**What the task asks**: Using the records below, report how many lines include "overflow", and give no more than the number.

### Record set ###

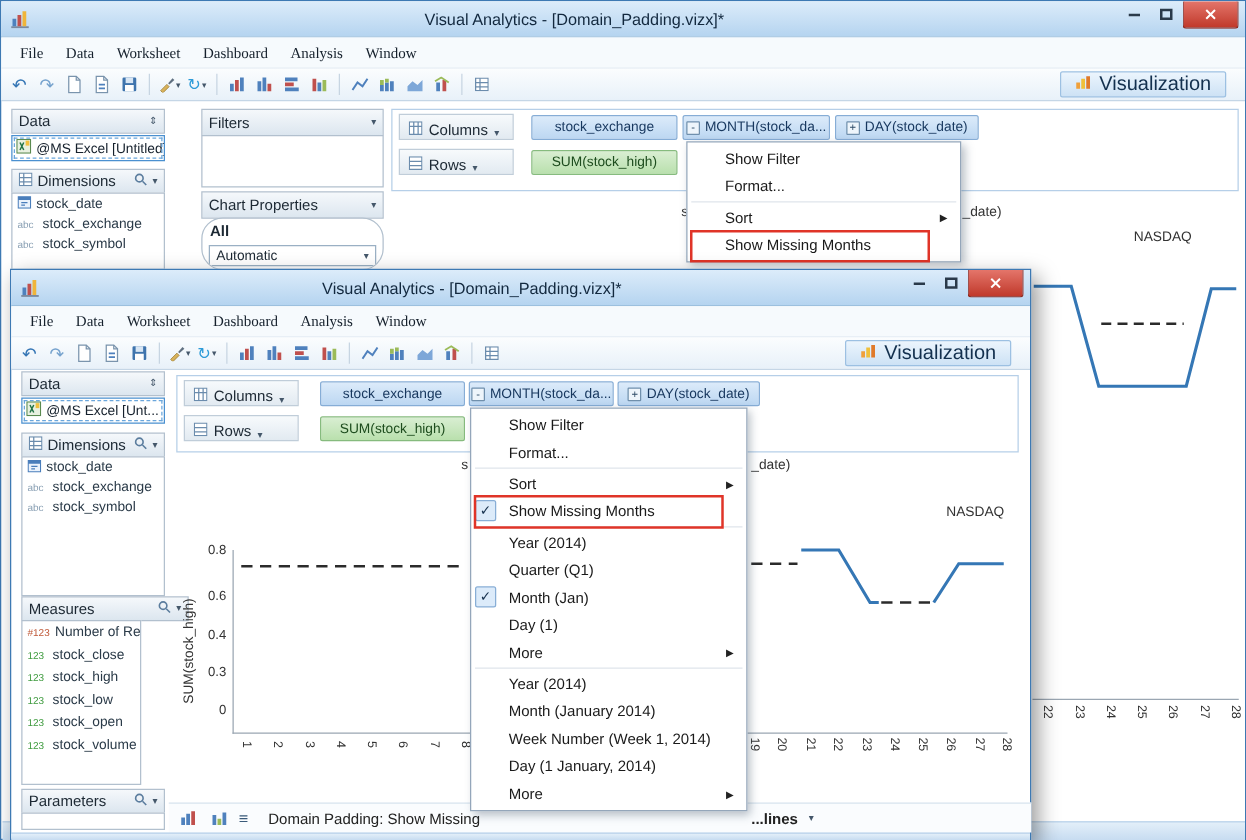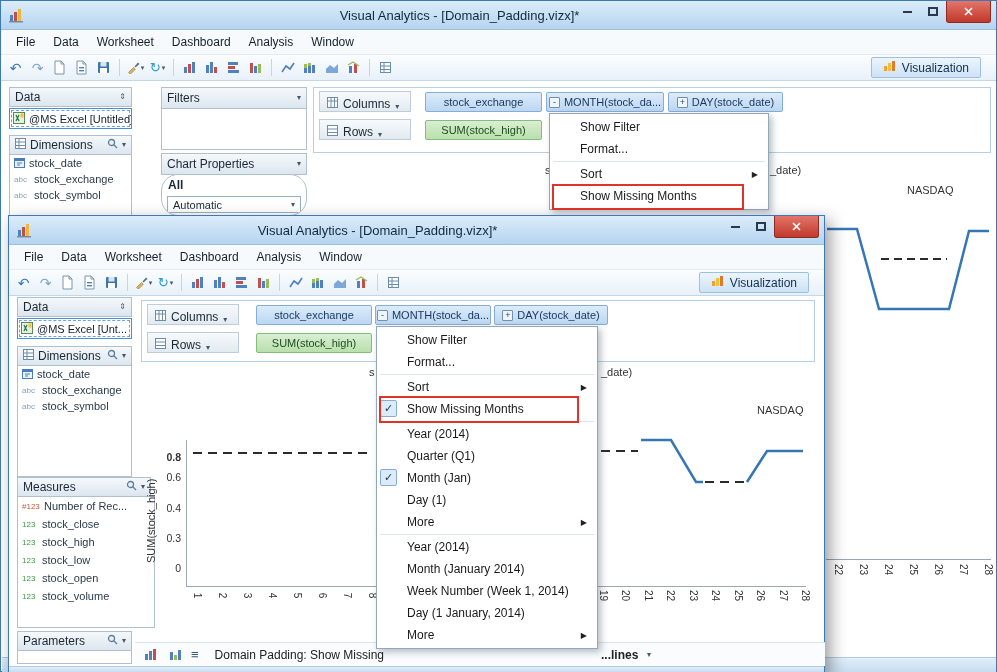--- a/index.html
+++ b/index.html
@@ -12,33 +12,33 @@
   .titlebar { height:29px; background:linear-gradient(#dcecfa,#b5d4f0); border-bottom:1px solid #9cc0de;
               display:flex; align-items:center; padding:0 5px; }
   .titlebar-title { flex:1; text-align:center; font-size:13px; color:#12283e; white-space:nowrap; overflow:hidden; }
   .win-controls { display:flex; align-items:flex-start; height:100%; }
   .wbtn { width:26px; height:21px; display:flex; align-items:center; justify-content:center; }
   .min-glyph { width:9px; height:2px; background:#2a3a4a; }
   .max-glyph { width:10px; height:9px; border:2px solid #2a3a4a; }
   .wbtn-close { width:45px; height:22px; background:linear-gradient(#e4756a,#c0392b); border:1px solid #8e2a20;
                 border-top:none; border-radius:0 0 3px 3px; display:flex; align-items:center; justify-content:center; }
 
-  .menubar { height:25px; display:flex; align-items:center; background:#f6fafd; border-bottom:1px solid #e3ecf4; padding-left:6px; }
+  .menubar { height:25px; display:flex; align-items:center; background:#f6fafd; border-bottom:1px solid #e3ecf4; padding-left:6px;font-family:Liberation Serif, serif; }
   .menu-item { padding:4px 9px; font-size:12px; color:#15202c; white-space:nowrap; }
 
   .toolbar { height:26px; display:flex; align-items:center; background:linear-gradient(#fbfdfe,#e8f1f9);
              border-bottom:1px solid #c5d6e6; padding:0 5px; gap:3px; }
   .tbi { min-width:19px; height:20px; display:flex; align-items:center; justify-content:center; border-radius:2px; }
   .glyph-undo { font-size:14px; color:#3576b5; line-height:1; }
   .dim { opacity:.65; }
   .glyph-refresh { font-size:13px; color:#2d9bd8; line-height:1; }
   .mini-chev { font-size:7px; color:#44576a; margin-left:1px; }
   .tsep { width:1px; height:17px; background:#c7d5e2; margin:0 3px; }
   .viz-tab { margin-left:auto; margin-right:10px; display:flex; align-items:center; gap:6px; height:21px; padding:0 11px;
-             background:linear-gradient(#ecf5fd,#cde2f5); border:1px solid #9cc0e2; border-radius:2px; font-size:12px; color:#13304e; }
+             background:linear-gradient(#ecf5fd,#cde2f5); border:1px solid #9cc0e2; border-radius:2px; font-size:16px; color:#13304e; }
 
   .panel-header { position:absolute; background:linear-gradient(#f5f8fb,#dce6ef); border:1px solid #b2c0ce;
                   display:flex; align-items:center; gap:4px; font-size:12px; color:#1c2833; padding:0 5px; white-space:nowrap; overflow:hidden; }
   .hdr-label { margin-right:auto; }
   .box { position:absolute; background:#fff; border:1px solid #b2c0ce; overflow:hidden; }
   .src-box { position:absolute; background:#fff; border:1px solid #4a90d0; outline:1px dashed #6aa6dc; outline-offset:-3px;
              display:flex; align-items:center; gap:4px; padding:0 3px; font-size:11px; color:#15202c; white-space:nowrap; overflow:hidden; }
   .field-item { display:flex; align-items:center; gap:4px; height:16px; padding:0 4px; font-size:11px; color:#2a3a48;
                 white-space:nowrap; overflow:hidden; }
   .m-item { height:18px; }
@@ -566,21 +566,21 @@
       </div>
     </div>
     <div class="panel-header" style="left:8px;top:261px;width:134px;height:20px;">
       <span class="hdr-label">Measures</span>
       <span><svg width="11" height="11">
             <circle cx="4.5" cy="4.5" r="3" fill="none" stroke="#5b7d9e" stroke-width="1.3"></circle>
             <line x1="7" y1="7" x2="10" y2="10" stroke="#5b7d9e" stroke-width="1.3"></line>
           </svg></span>
       <span class="chev">▾</span>
     </div>
-    <div class="box" style="left:8px;top:280px;width:138px;height:132px;">
+    <div class="box" style="left:8px;top:280px;width:96px;height:132px;">
       <div class="field-item m-item">
         <span class="ic-hash">#123</span>
         <span>Number of Rec...</span>
       </div>
       <div class="field-item m-item">
         <span class="ic-123">123</span>
         <span>stock_close</span>
       </div>
       <div class="field-item m-item">
         <span class="ic-123">123</span>
@@ -641,21 +641,21 @@
       <span class="chev">▾</span>
     </div>
     <div class="pill pill-green" style="left:247px;top:117px;width:116px;">
       <span>SUM(stock_high)</span>
     </div>
 
     <span class="frag" style="left:360px;top:150px;">s</span>
     <span class="frag" style="left:592px;top:150px;">_date)</span>
     <span class="series-label" style="left:748px;top:188px;">NASDAQ</span>
     <span class="ylabel" style="left:136px;top:235px;height:140px;">SUM(stock_high)</span>
-    <span class="ytick" style="left:146px;top:235px;font-weight:bold;">0.8</span>
+    <span class="ytick" style="left:146px;top:218px;">0.8</span>
     <span class="ytick" style="left:146px;top:255px;">0.6</span>
     <span class="ytick" style="left:146px;top:286px;">0.4</span>
     <span class="ytick" style="left:146px;top:316px;">0.3</span>
     <span class="ytick" style="left:146px;top:346px;">0</span>
     <div class="axis" style="left:177px;top:224px;width:1px;height:147px;"></div>
     <div class="axis" style="left:177px;top:370px;width:620px;height:1px;"></div>
     <svg style="position:absolute;left:177px;top:218px;" width="622" height="154">
       <path d="M7,19 H187" fill="none" stroke="#2b2b2b" stroke-width="2" stroke-dasharray="9 6"></path>
       <path d="M415,17 H452" fill="none" stroke="#2b2b2b" stroke-width="2" stroke-dasharray="9 6"></path>
       <path d="M455,6 H485 L510,48 H517" fill="none" stroke="#3577b5" stroke-width="2.5"></path>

###

**Finished exercise**: 5